Below are the records; copy exactly the stretch from the line containing "[336,397,490,409] [279,416,336,425] later, instead" through the line containing "(452, 441) none", both ends included, and nothing else.
++++++++++
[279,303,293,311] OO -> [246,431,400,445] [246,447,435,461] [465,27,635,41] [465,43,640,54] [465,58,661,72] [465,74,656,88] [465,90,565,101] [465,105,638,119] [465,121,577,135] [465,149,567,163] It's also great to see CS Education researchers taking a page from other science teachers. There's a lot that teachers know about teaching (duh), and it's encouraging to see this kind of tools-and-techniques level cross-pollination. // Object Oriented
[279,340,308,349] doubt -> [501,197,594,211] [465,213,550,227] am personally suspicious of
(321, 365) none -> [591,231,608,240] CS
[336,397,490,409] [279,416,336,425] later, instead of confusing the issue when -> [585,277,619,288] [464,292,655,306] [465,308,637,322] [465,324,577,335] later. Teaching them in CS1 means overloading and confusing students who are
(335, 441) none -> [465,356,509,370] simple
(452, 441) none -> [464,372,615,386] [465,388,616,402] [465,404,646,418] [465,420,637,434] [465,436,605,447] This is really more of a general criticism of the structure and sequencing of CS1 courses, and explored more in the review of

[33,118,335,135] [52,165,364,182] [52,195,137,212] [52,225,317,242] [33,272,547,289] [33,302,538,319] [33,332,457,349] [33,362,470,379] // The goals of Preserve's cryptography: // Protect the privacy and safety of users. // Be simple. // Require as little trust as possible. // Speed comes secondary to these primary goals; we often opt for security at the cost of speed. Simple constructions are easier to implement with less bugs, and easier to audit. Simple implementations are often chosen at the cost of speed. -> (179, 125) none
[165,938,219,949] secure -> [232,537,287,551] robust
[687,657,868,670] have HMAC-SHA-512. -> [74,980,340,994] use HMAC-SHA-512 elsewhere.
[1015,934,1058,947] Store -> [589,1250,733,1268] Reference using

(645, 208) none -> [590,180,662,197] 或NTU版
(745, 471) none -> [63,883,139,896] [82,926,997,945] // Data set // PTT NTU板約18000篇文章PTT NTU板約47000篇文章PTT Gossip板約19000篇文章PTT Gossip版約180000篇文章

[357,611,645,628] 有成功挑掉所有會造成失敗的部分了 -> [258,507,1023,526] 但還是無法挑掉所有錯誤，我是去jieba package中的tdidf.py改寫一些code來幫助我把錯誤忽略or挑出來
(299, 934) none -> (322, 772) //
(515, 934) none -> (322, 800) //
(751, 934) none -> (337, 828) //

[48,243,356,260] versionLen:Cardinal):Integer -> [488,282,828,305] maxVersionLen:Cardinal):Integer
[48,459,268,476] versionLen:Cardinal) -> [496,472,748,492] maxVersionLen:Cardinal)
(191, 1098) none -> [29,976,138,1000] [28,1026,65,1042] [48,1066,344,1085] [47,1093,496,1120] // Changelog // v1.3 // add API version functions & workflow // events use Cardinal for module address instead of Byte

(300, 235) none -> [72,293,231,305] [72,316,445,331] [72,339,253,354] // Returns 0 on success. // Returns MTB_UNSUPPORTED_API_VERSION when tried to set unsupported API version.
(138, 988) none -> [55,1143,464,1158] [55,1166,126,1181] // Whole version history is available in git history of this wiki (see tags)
++++++++++
**Task output**.
[336,397,490,409] [279,416,336,425] later, instead of confusing the issue when -> [585,277,619,288] [464,292,655,306] [465,308,637,322] [465,324,577,335] later. Teaching them in CS1 means overloading and confusing students who are
(335, 441) none -> [465,356,509,370] simple
(452, 441) none -> [464,372,615,386] [465,388,616,402] [465,404,646,418] [465,420,637,434] [465,436,605,447] This is really more of a general criticism of the structure and sequencing of CS1 courses, and explored more in the review of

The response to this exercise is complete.